§ EXERCISE DATA:
⁂

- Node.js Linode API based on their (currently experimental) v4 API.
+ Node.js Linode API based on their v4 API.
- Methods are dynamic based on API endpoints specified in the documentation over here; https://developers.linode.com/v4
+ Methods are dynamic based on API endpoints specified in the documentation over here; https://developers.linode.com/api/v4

⁂

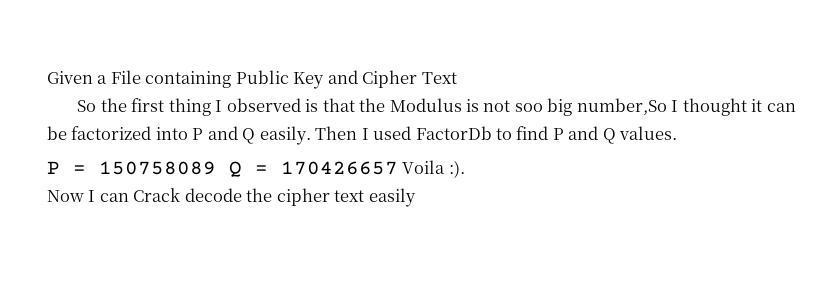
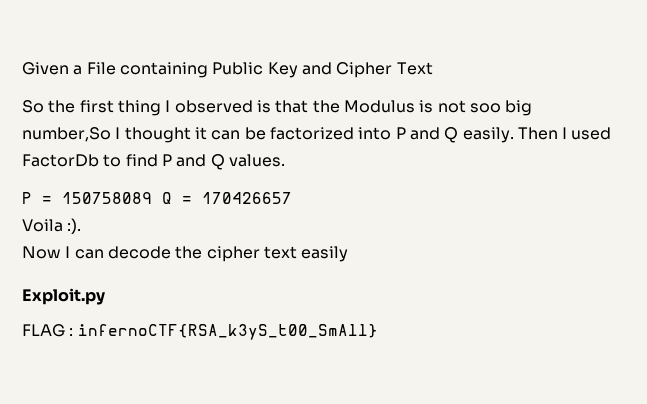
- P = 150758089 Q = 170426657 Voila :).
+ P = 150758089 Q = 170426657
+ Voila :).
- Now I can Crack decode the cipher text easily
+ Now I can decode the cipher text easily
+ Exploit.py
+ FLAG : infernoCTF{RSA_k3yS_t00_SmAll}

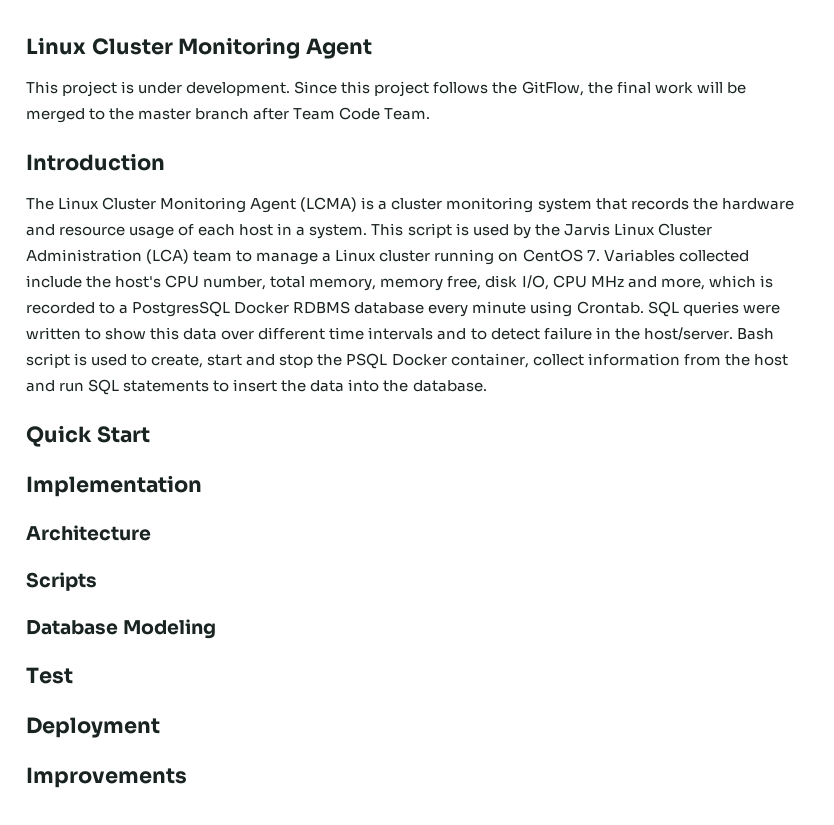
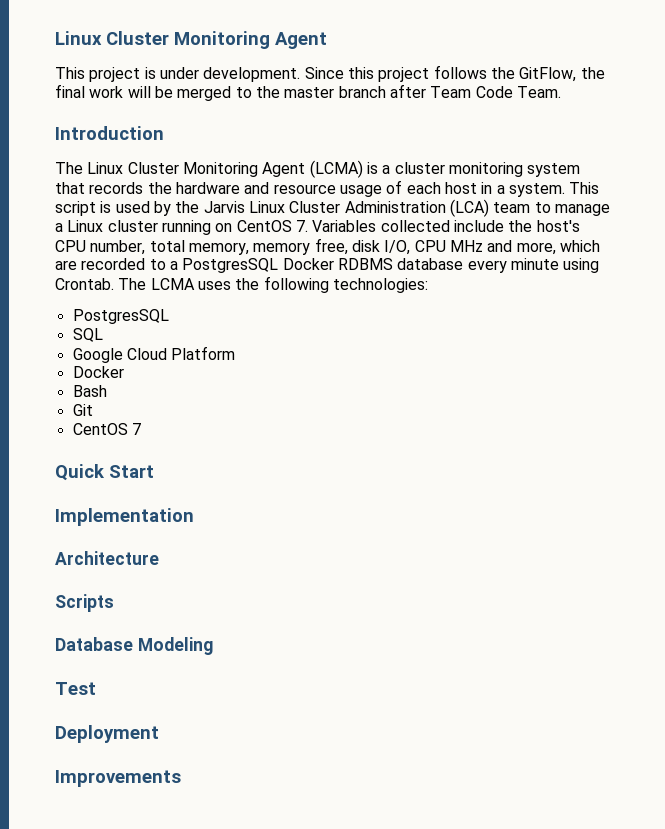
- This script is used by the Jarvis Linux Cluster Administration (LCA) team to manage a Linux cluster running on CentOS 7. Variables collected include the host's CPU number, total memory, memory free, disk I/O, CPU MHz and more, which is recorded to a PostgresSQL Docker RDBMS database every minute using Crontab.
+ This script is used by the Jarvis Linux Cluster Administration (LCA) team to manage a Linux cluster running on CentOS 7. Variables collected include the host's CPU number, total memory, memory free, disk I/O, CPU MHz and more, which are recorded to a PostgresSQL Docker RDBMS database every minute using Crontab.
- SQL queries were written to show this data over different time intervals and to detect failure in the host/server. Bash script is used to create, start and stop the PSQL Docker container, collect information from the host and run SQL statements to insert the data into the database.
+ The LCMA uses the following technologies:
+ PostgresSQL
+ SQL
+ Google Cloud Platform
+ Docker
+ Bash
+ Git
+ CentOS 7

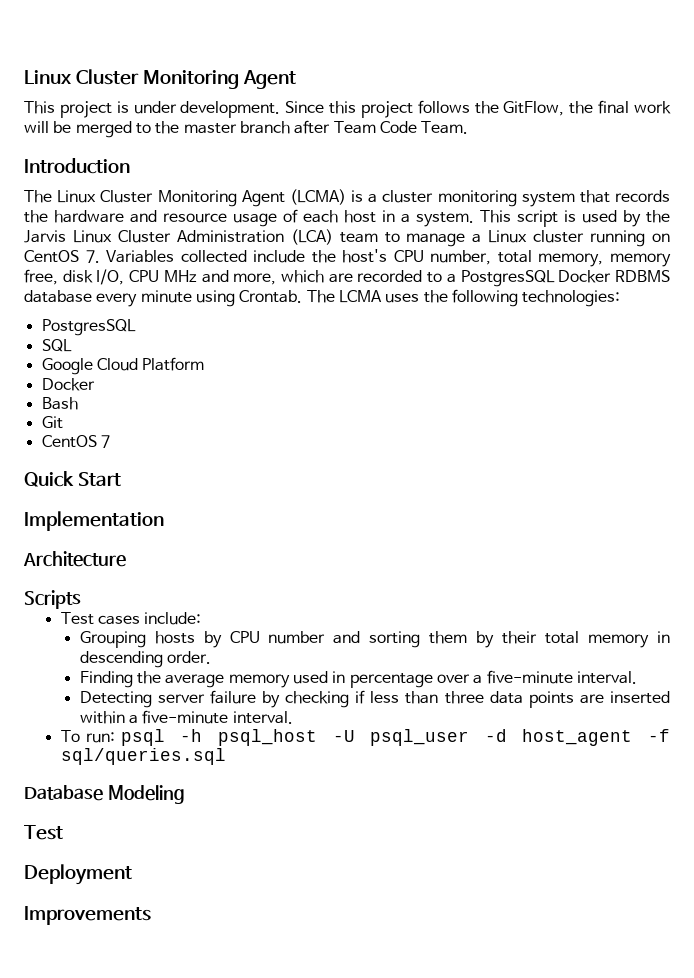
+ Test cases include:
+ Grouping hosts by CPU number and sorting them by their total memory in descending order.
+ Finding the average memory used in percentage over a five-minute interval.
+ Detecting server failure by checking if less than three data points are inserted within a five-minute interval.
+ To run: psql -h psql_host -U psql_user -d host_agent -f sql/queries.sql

⁂

§ TASK:
The stretch of entries above that starts with the line containing "- Node.js Linode" and goes on through the line containing "over here; https://developers.linode.com/api/v4" is to be transcribed exactly, and no other line is to be transcribed.

§ RESULT FOR THIS EXERCISE:
- Node.js Linode API based on their (currently experimental) v4 API.
+ Node.js Linode API based on their v4 API.
- Methods are dynamic based on API endpoints specified in the documentation over here; https://developers.linode.com/v4
+ Methods are dynamic based on API endpoints specified in the documentation over here; https://developers.linode.com/api/v4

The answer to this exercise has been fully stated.